Required work ▸ Each time a line of the listing holds "Warm", copy that line.

Dataset entries ▸
+++++
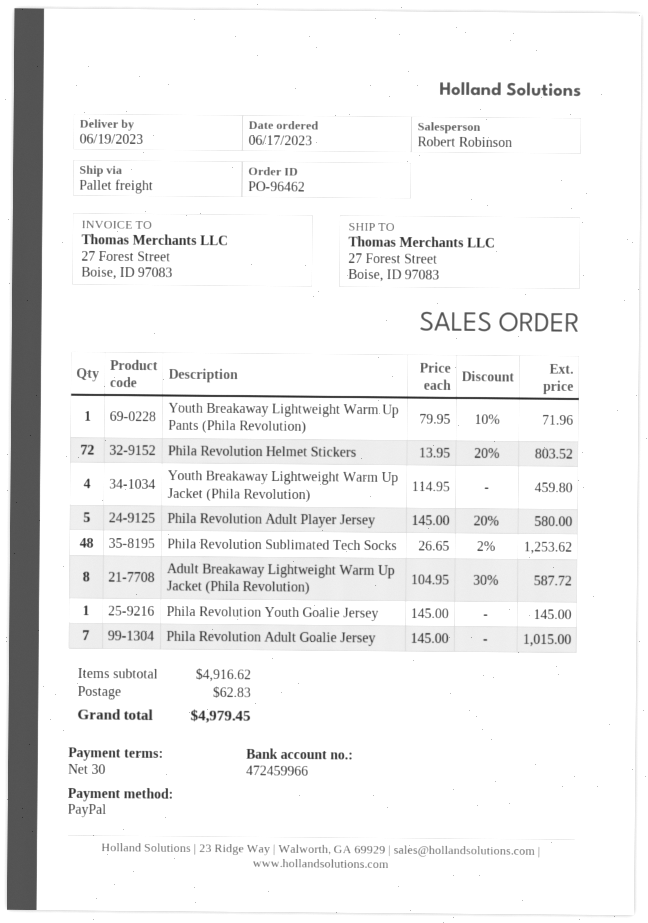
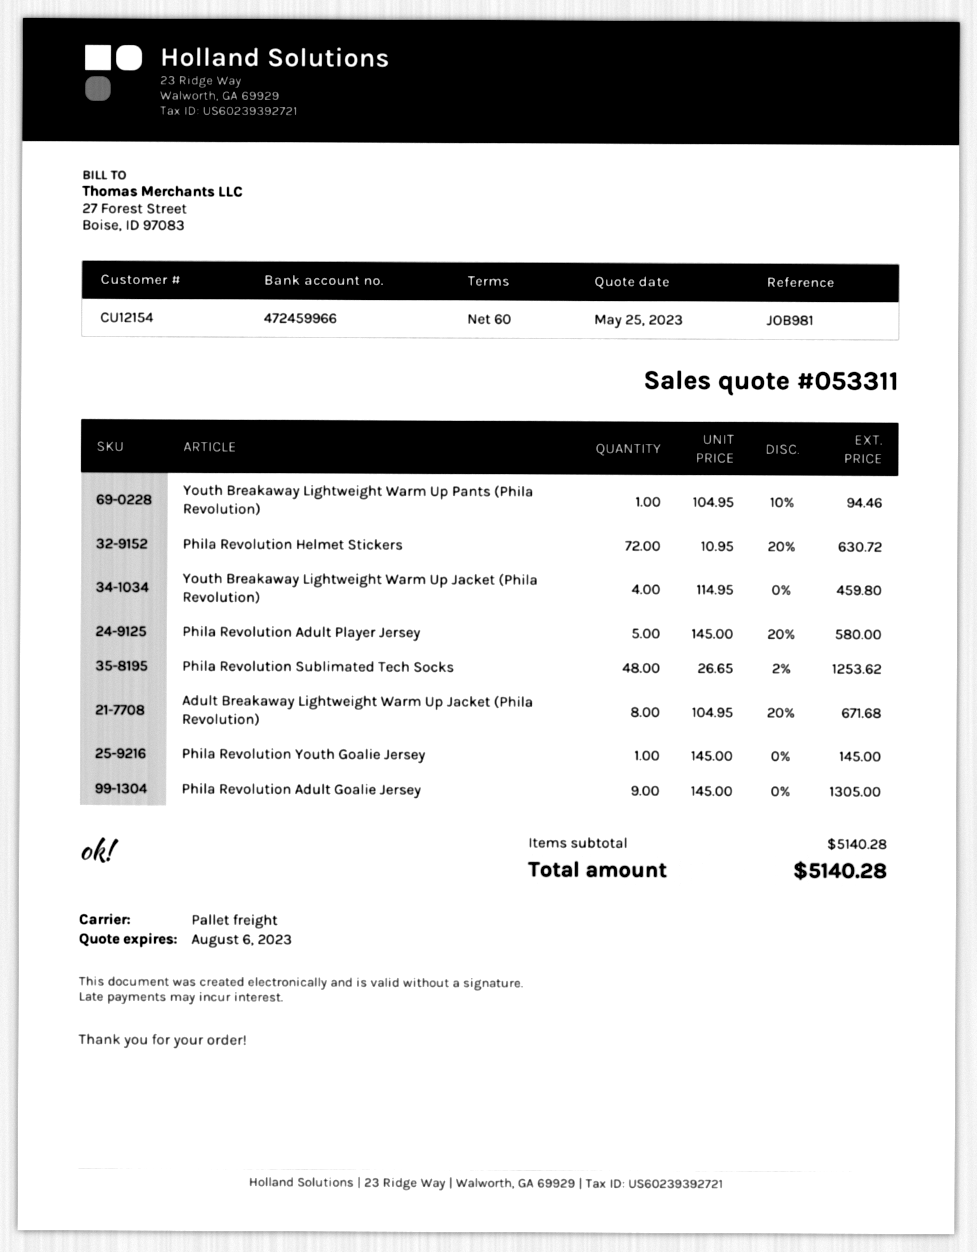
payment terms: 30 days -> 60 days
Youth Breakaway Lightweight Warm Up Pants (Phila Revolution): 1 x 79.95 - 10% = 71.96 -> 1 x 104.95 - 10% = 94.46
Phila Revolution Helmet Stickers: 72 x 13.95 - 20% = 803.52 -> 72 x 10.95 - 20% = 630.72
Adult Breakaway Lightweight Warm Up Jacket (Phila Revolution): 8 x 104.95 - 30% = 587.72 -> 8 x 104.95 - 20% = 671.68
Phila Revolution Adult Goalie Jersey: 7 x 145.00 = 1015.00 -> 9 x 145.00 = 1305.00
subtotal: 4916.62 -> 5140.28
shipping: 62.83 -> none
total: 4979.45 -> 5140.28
+++++
Response for this exercise ▸
Youth Breakaway Lightweight Warm Up Pants (Phila Revolution): 1 x 79.95 - 10% = 71.96 -> 1 x 104.95 - 10% = 94.46
Adult Breakaway Lightweight Warm Up Jacket (Phila Revolution): 8 x 104.95 - 30% = 587.72 -> 8 x 104.95 - 20% = 671.68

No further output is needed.